Trick Or ReTreat: Building a Custom Environment - Phase 2 🍬

Having successfully built and trained an agent in a simple environment with a single reward structure, the next step was to add more rewards to the environment. In this post, I will walk through the changes I made to my custom environment to include the extra rewards- ghosts and candies.

I’ll also explain the concept of Q-learning, how I implemented it to train the agent and share a video of the agent’s performance after training.

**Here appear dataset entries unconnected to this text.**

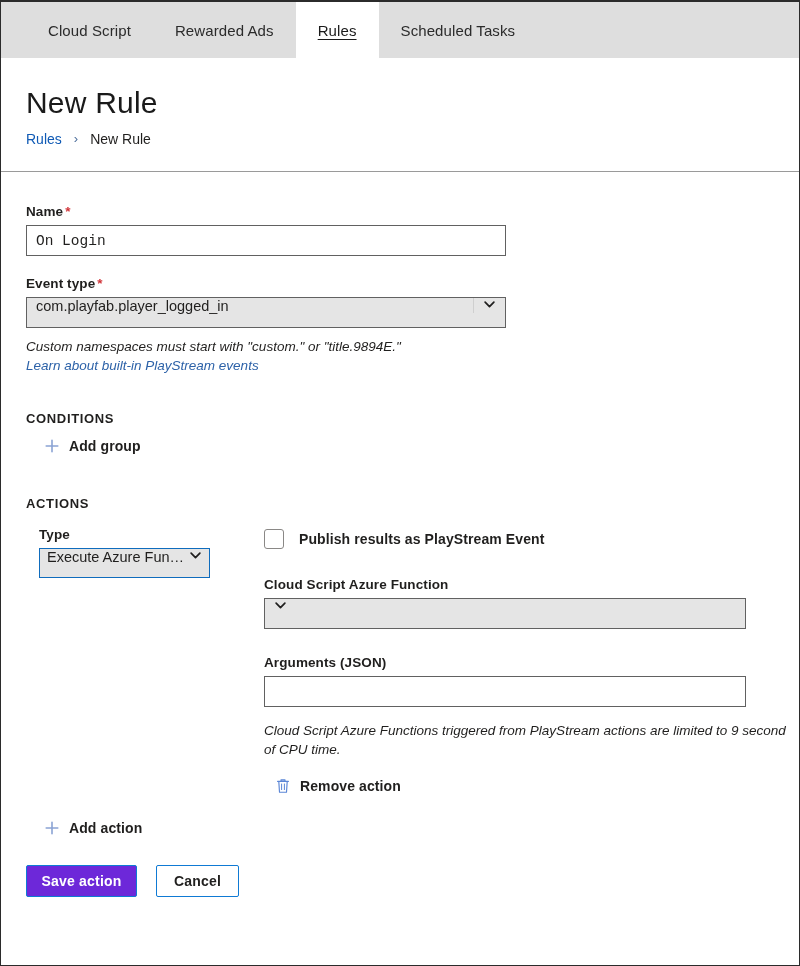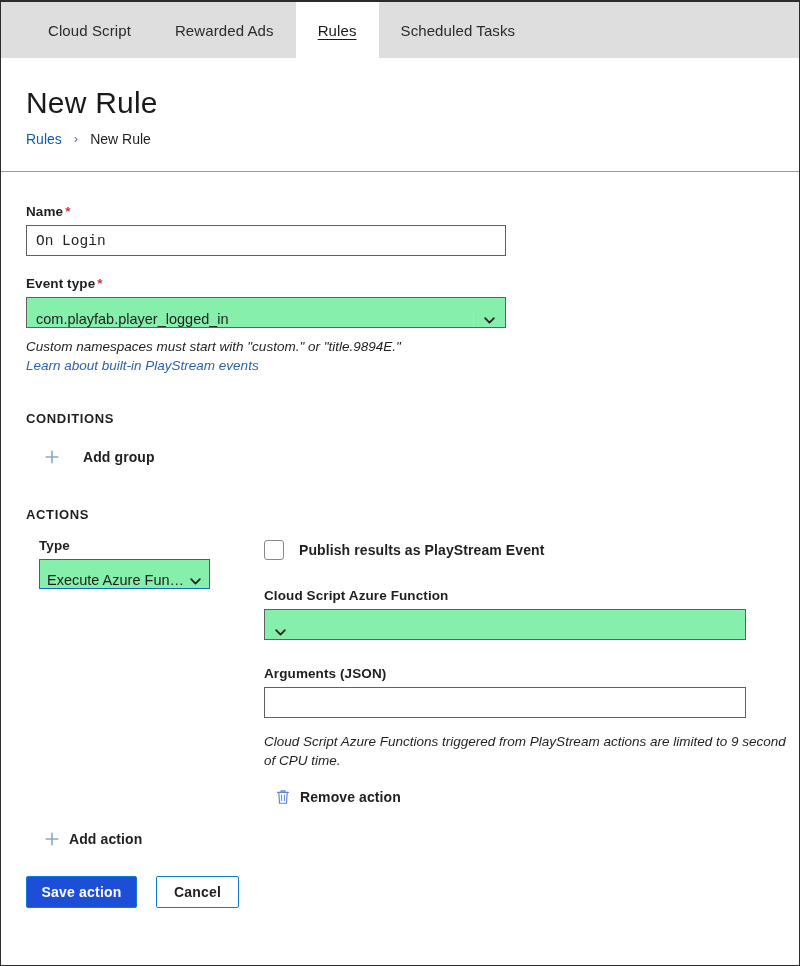--- a/index.html
+++ b/index.html
@@ -134,9 +134,9 @@
     width: 100%;
     height: 31px;
     border: 1px solid #616161;
-    background: #86efac;
-    display: flex;
-    align-items: flex-end;
+    background: #e5e5e5;
+    display: flex;
+    align-items: flex-start;
     padding: 0 9px;
     font-size: 14.5px;
     color: #201f1e;

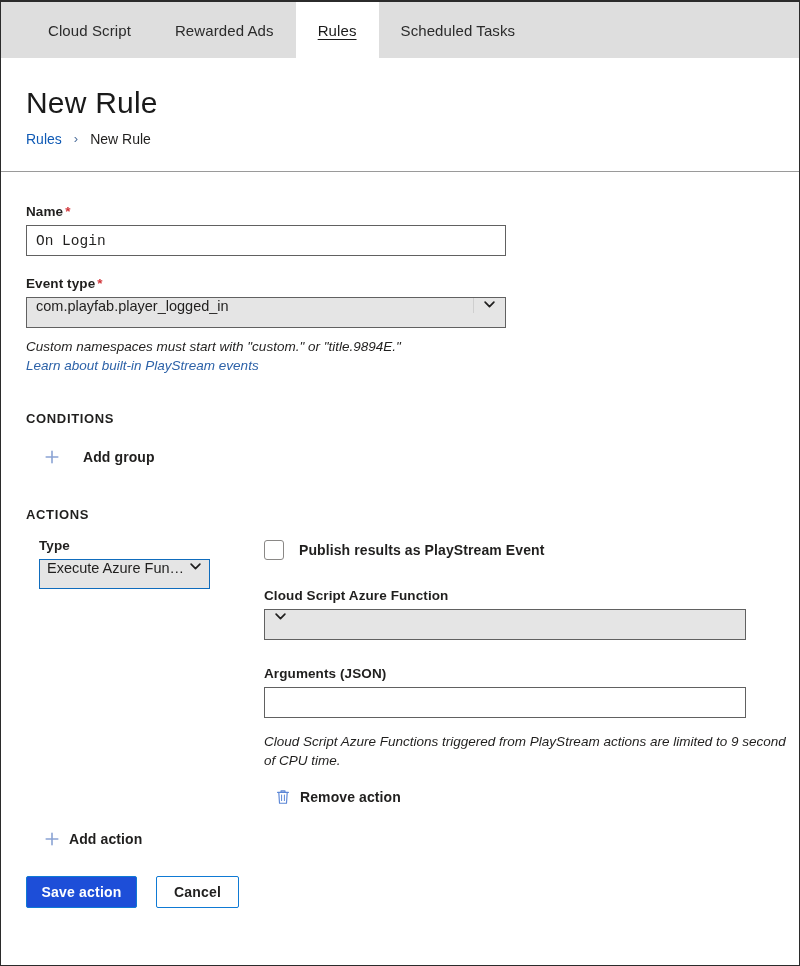--- a/index.html
+++ b/index.html
@@ -333,7 +333,7 @@
 
     
     <div class="section-head" style="margin-top:36px;">CONDITIONS</div>
-    <div class="link-action" style="margin-top:23px; margin-left:18px;gap:14px;">
+    <div class="link-action" style="margin-top:12px; margin-left:18px;">
       <svg class="plus-icon" viewBox="0 0 16 16">
         <path d="M8 2.2 V13.8 M2.2 8 H13.8" stroke="#8aa3d4" stroke-width="1.6" stroke-linecap="round"></path>
       </svg>

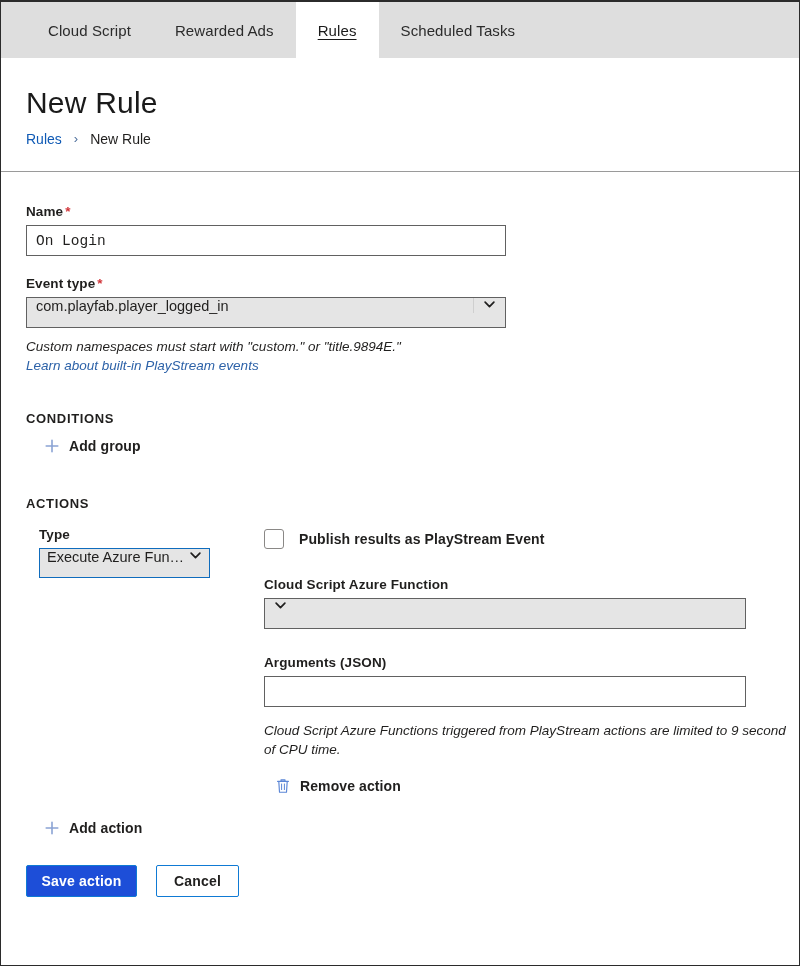--- a/index.html
+++ b/index.html
@@ -265,7 +265,7 @@
     letter-spacing: .2px;
   }
   .btn-primary {
-    background: #1d4ed8;
+    background: #6d28d9;
     color: #ffffff;
     border: 1px solid #0f7ad4;
     width: 111px;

Reframing the Agent’s Objective

In Phase 1, the agent’s task was simple; find and reach the exit door. But now, with the addition of ghosts and candies, the agent not only needs to find and reach the exit, but also:

Avoid the ghosts
Collect as many candies as possible

Environment Features:

Both candies and penalties remained static throughout this phase.
There are 4 actions the agent can take: up, down, left and right.
The game terminates when the agent has reached the exit door of the haunted mansion.
Small penalty is applied for each step taken that does not result in termination (reaching the exit door).

Reward Logic:

The reward logic is now more complex:

Exit Door: Reward of + 20 for reaching the exit door and completing the task.
Candies: Reward of + 15 for each candy collected.
Ghosts: Penalty of -25 is given if the agent contacts a ghost. This high penalty ensures that avoiding ghosts is prioritised in Q-learning, where future rewards are considered. As a result, the penalty had to be higher than the target reward +20.(More on Q-learning later in the post).
Step Penalty: A small penalty of 0.01 for each action that doesn’t lead to the target. This penalty is set low to avoid discouraging exploration, which is needed during the early stages of Q-learning.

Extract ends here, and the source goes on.